> What to produce
In the listing below, locate the line containing "[25,81,183,98] Haga clic" and the line containing "[52,244,398,259] 200 Punto, si". Output both of them and every line between, exactly as written, and nothing more.

> Entries supplied
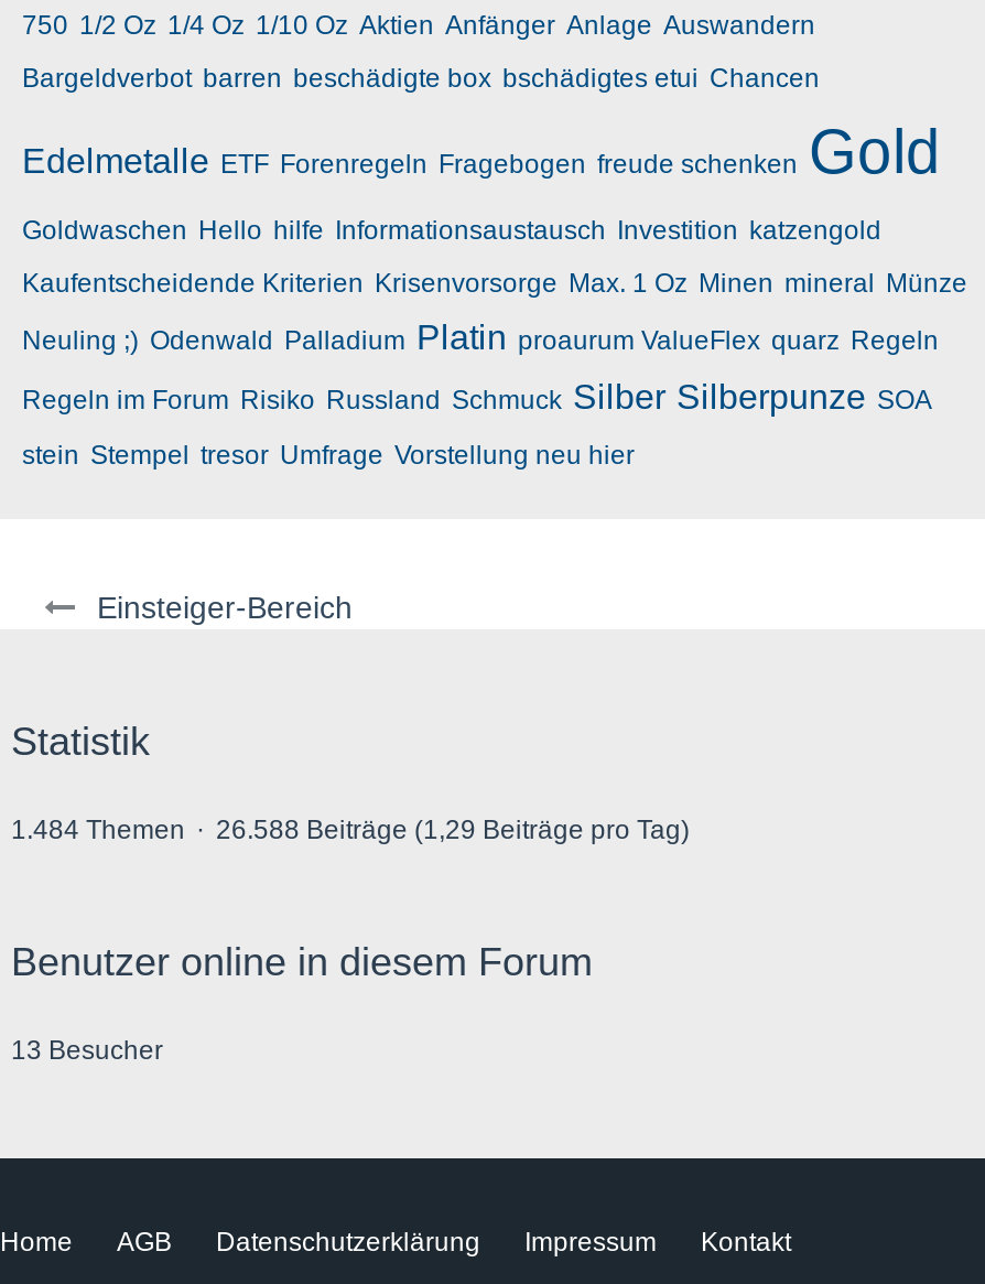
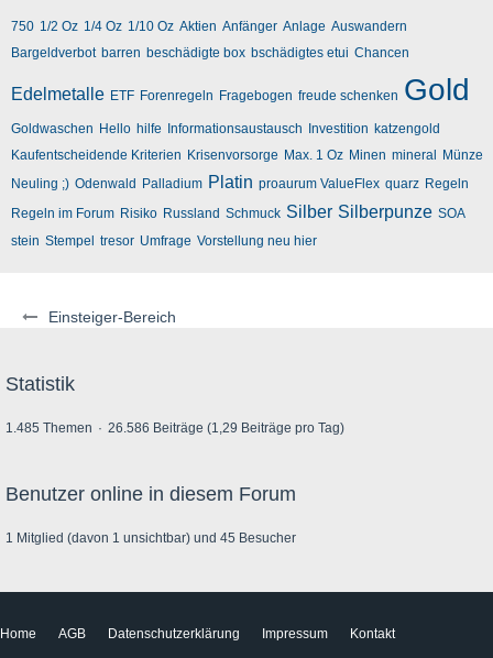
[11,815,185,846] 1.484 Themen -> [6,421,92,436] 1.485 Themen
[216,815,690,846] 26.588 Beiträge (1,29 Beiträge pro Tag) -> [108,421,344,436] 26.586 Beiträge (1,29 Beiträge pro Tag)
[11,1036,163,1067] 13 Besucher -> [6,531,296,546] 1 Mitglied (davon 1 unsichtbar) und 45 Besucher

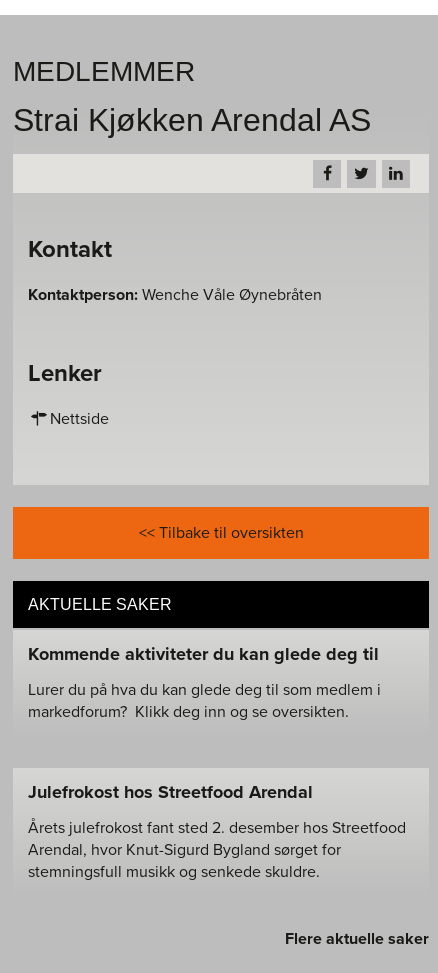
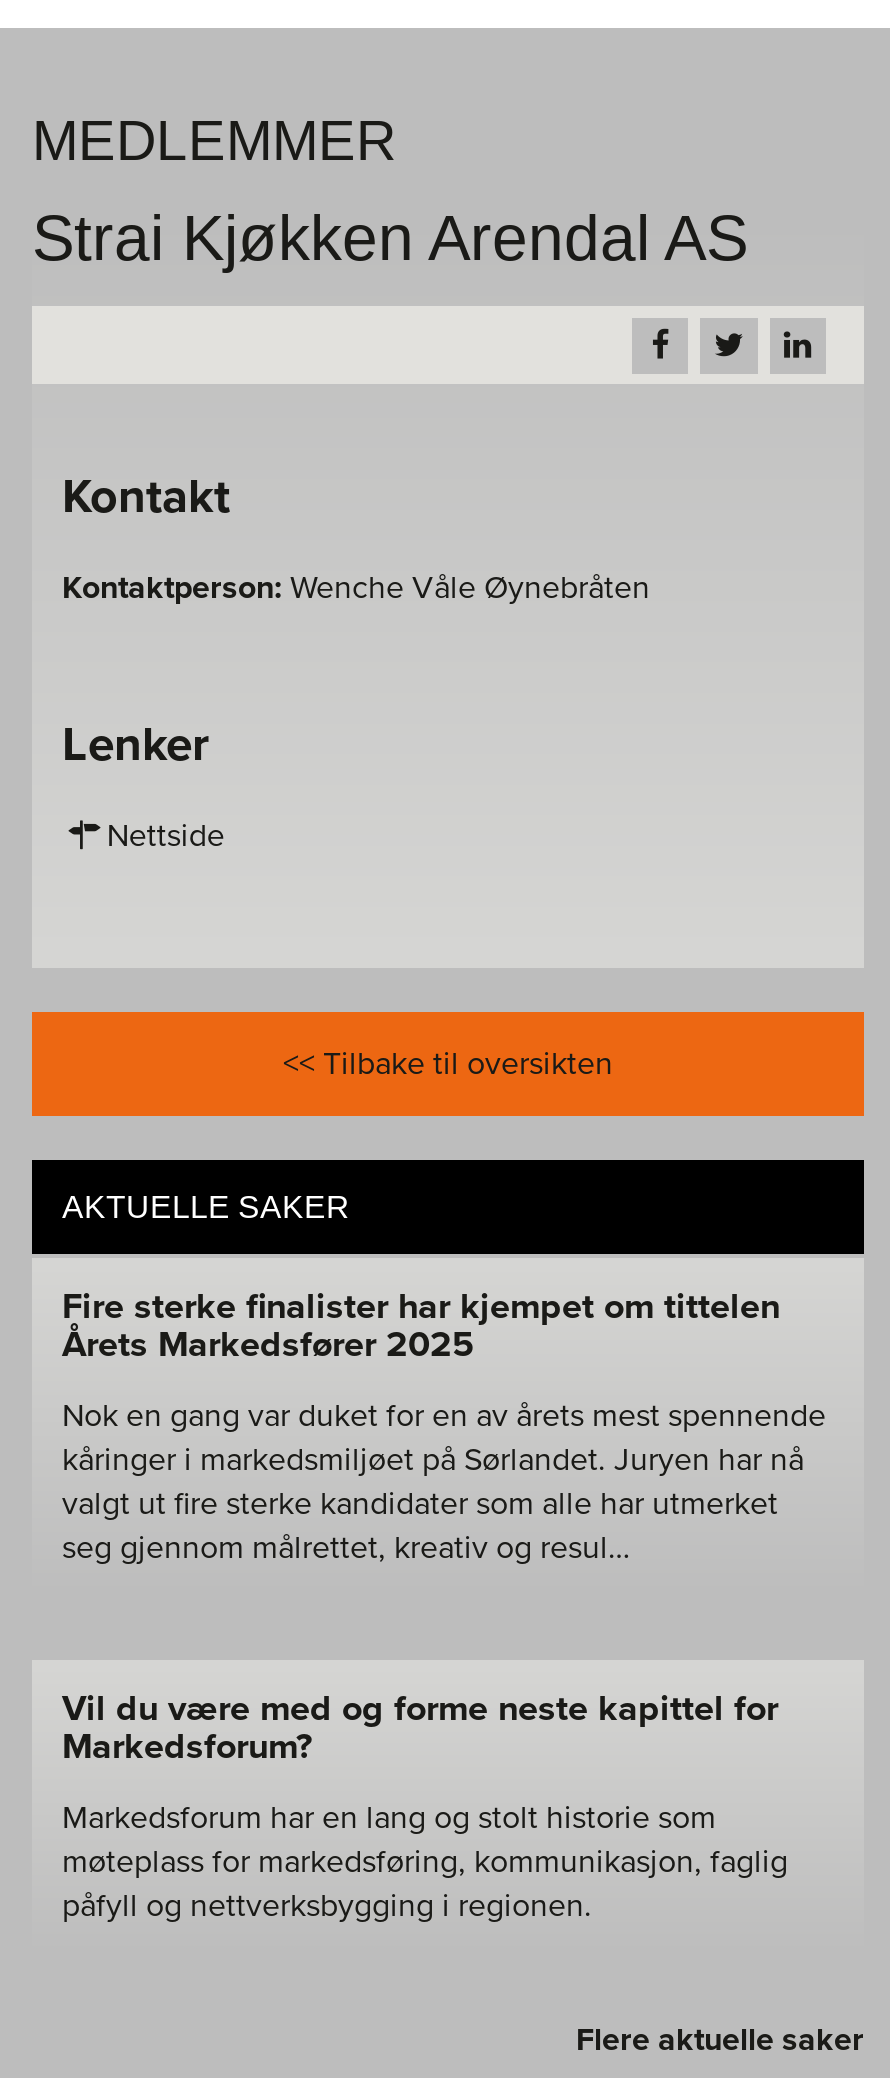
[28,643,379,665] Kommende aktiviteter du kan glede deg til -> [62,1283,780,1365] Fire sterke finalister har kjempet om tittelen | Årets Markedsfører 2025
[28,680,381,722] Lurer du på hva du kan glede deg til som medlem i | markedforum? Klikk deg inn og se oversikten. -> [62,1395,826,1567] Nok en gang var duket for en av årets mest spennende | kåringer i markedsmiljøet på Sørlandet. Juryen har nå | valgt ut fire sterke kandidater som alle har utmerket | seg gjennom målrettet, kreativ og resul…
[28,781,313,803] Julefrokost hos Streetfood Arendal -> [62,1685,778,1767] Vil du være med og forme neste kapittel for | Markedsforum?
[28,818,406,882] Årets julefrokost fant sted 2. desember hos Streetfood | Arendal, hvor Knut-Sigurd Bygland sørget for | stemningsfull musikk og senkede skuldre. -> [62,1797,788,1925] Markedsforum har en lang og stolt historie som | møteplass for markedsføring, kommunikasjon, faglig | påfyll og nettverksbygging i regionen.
---
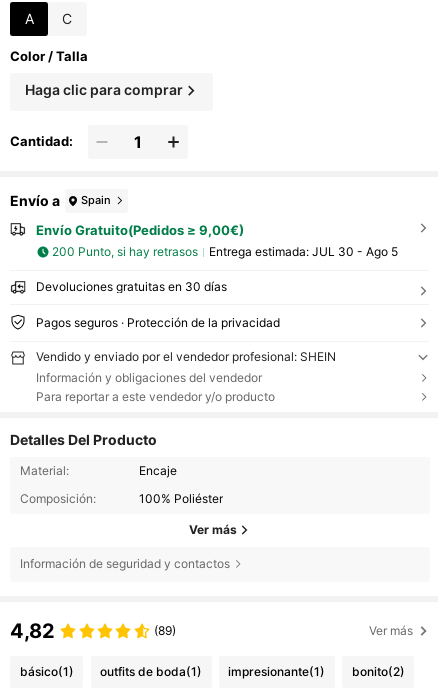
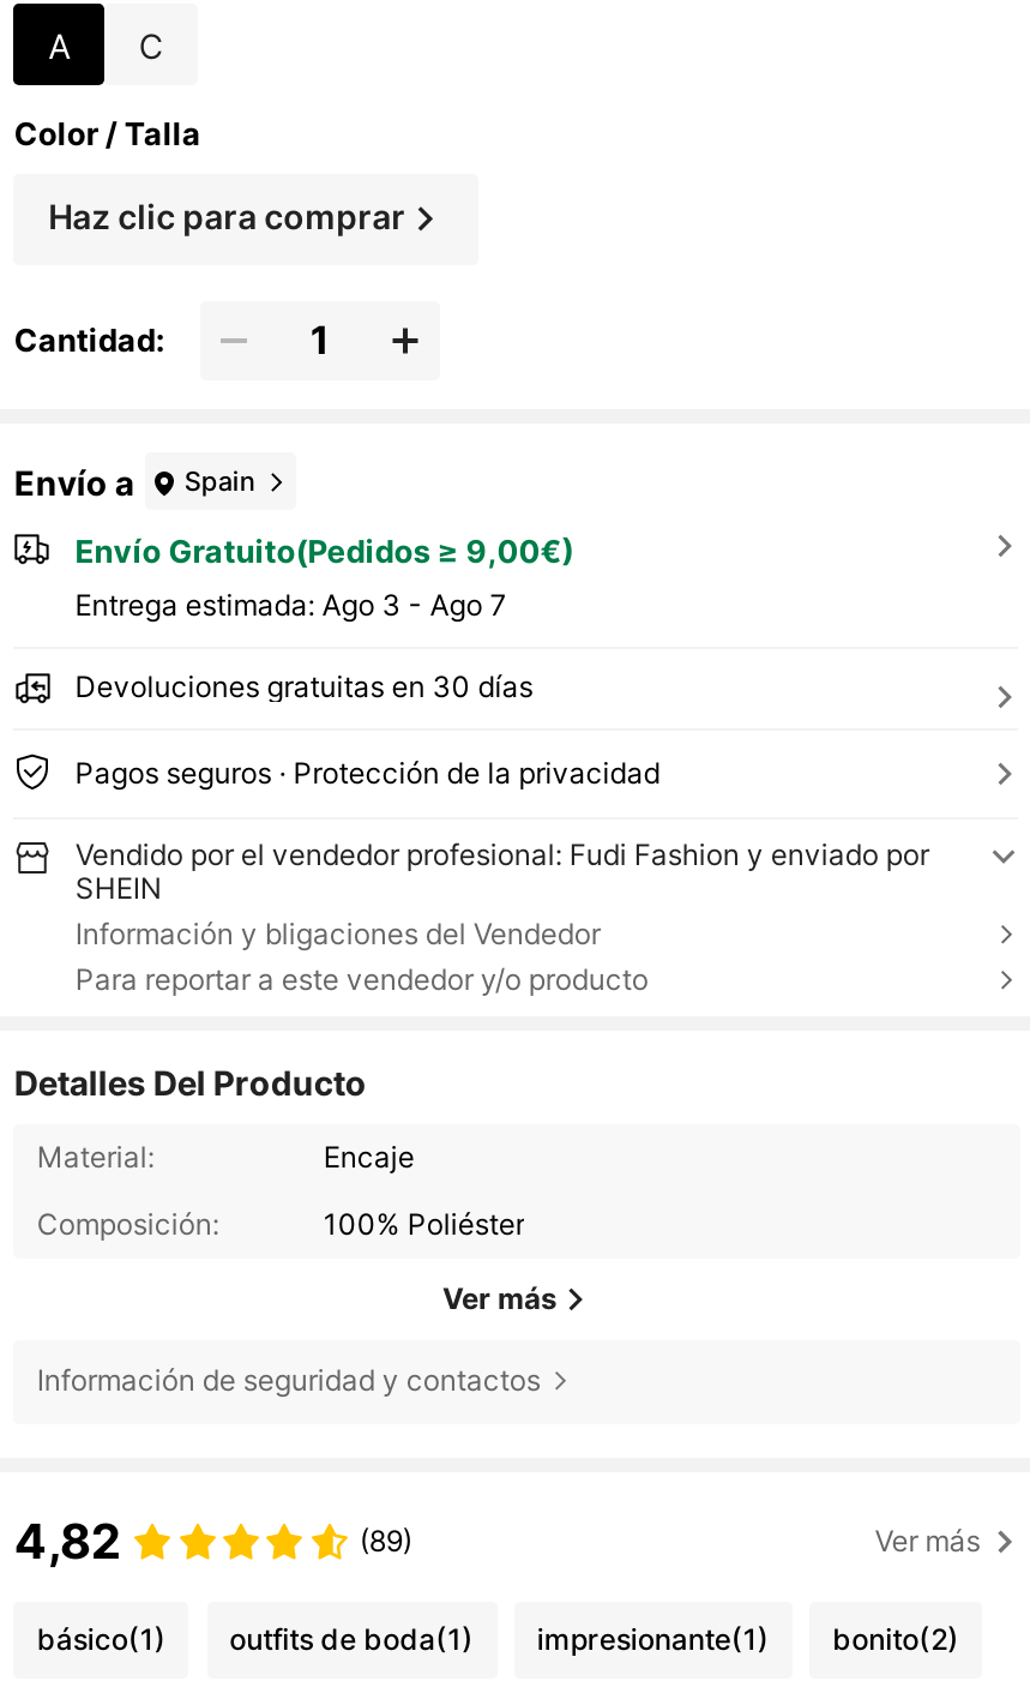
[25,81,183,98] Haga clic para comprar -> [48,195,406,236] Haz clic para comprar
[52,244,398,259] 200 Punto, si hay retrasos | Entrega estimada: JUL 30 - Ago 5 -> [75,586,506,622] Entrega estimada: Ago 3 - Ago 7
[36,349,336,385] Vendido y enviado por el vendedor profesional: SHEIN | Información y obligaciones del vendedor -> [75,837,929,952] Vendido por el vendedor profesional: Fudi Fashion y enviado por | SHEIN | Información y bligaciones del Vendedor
---
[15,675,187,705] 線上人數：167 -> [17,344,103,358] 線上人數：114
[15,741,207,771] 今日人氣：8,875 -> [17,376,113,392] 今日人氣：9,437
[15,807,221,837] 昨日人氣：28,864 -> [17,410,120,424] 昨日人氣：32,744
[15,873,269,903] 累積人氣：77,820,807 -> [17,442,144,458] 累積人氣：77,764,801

> Response
[25,81,183,98] Haga clic para comprar -> [48,195,406,236] Haz clic para comprar
[52,244,398,259] 200 Punto, si hay retrasos | Entrega estimada: JUL 30 - Ago 5 -> [75,586,506,622] Entrega estimada: Ago 3 - Ago 7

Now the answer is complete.